Dataset records:

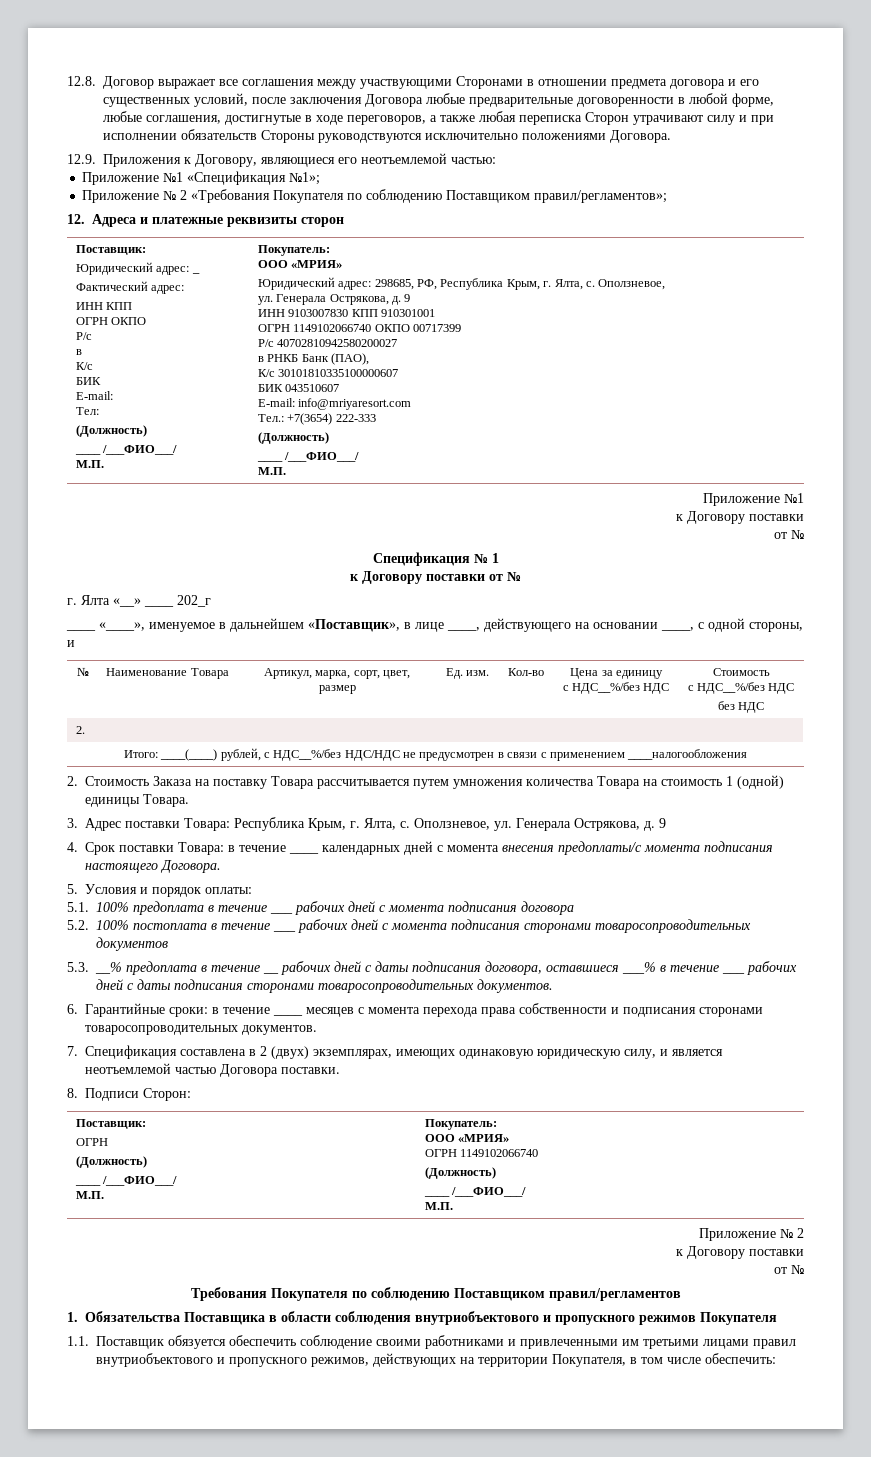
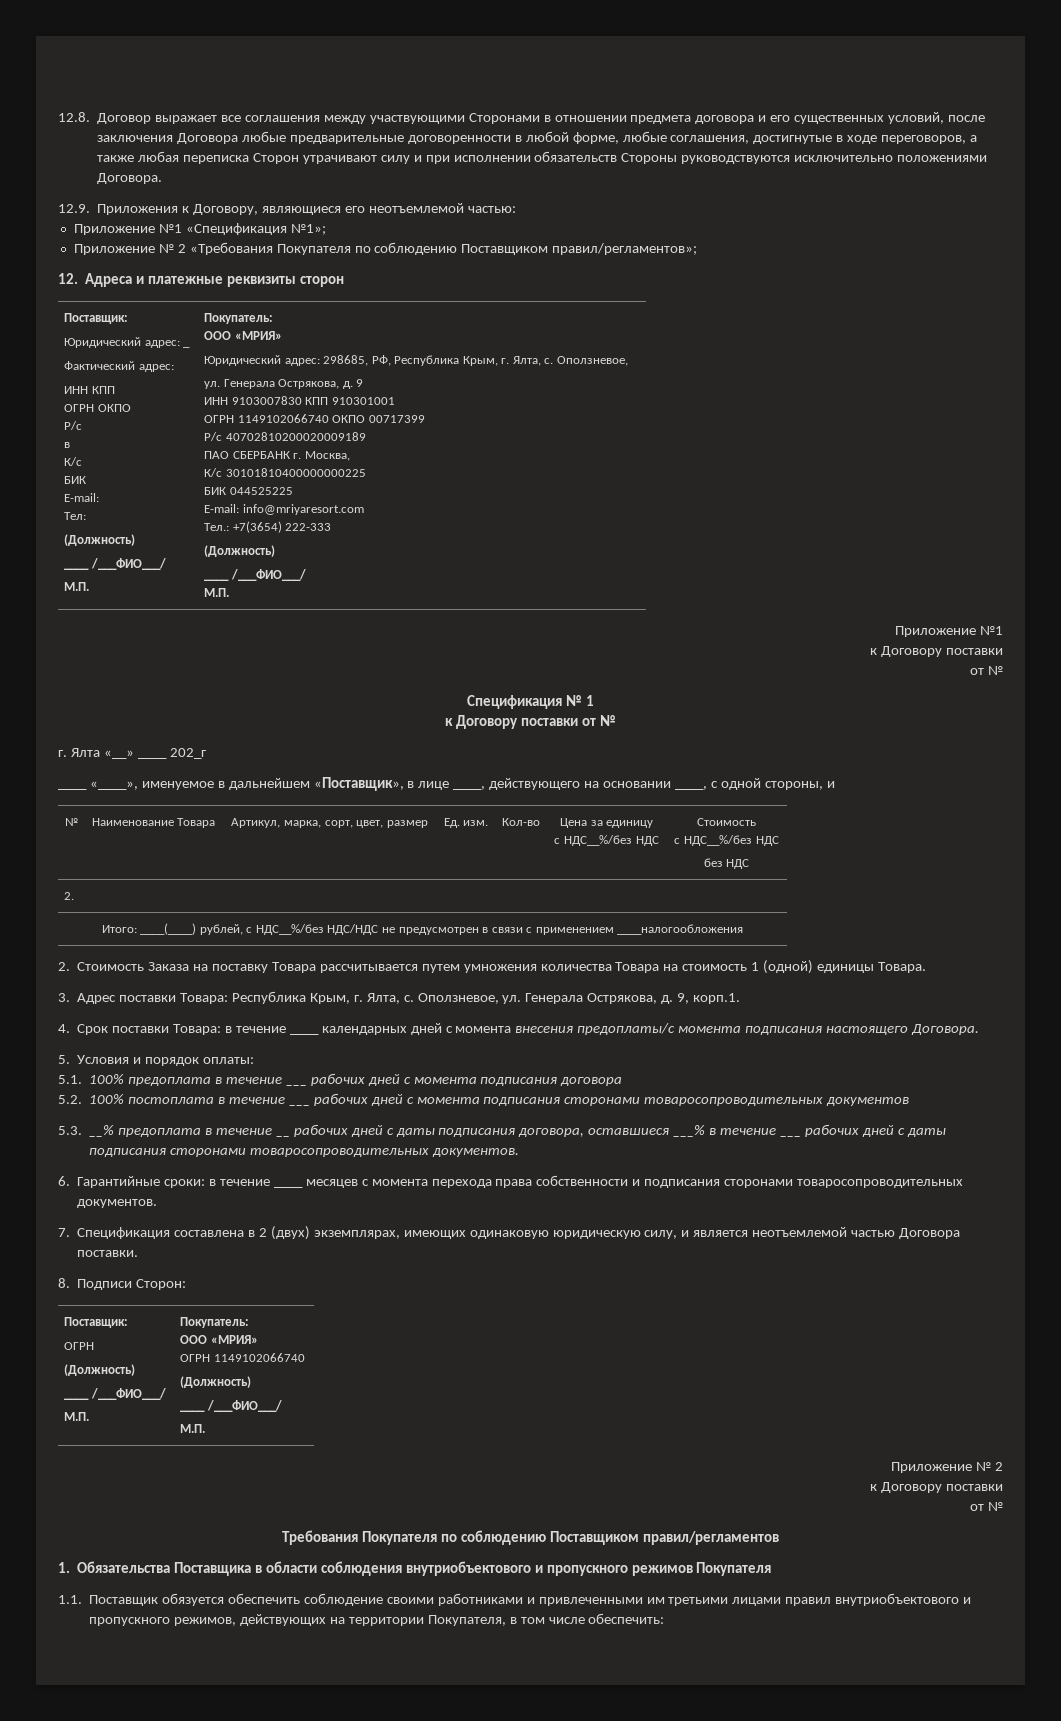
- Р/с 40702810942580200027
- в РНКБ Банк (ПАО),
- К/с 30101810335100000607
- БИК 043510607
+ Р/с 40702810200020009189
+ ПАО СБЕРБАНК г. Москва,
+ К/с 30101810400000000225
+ БИК 044525225
- Оползневое, ул. Генерала Острякова, д. 9
+ Оползневое, ул. Генерала Острякова, д. 9, корп.1.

→ **WHAT THE TASK ASKS**
The answer must be an exact copy of the records, with no pictures in it.

→ **ANSWER FOR THE TASK**
- Р/с 40702810942580200027
- в РНКБ Банк (ПАО),
- К/с 30101810335100000607
- БИК 043510607
+ Р/с 40702810200020009189
+ ПАО СБЕРБАНК г. Москва,
+ К/с 30101810400000000225
+ БИК 044525225
- Оползневое, ул. Генерала Острякова, д. 9
+ Оползневое, ул. Генерала Острякова, д. 9, корп.1.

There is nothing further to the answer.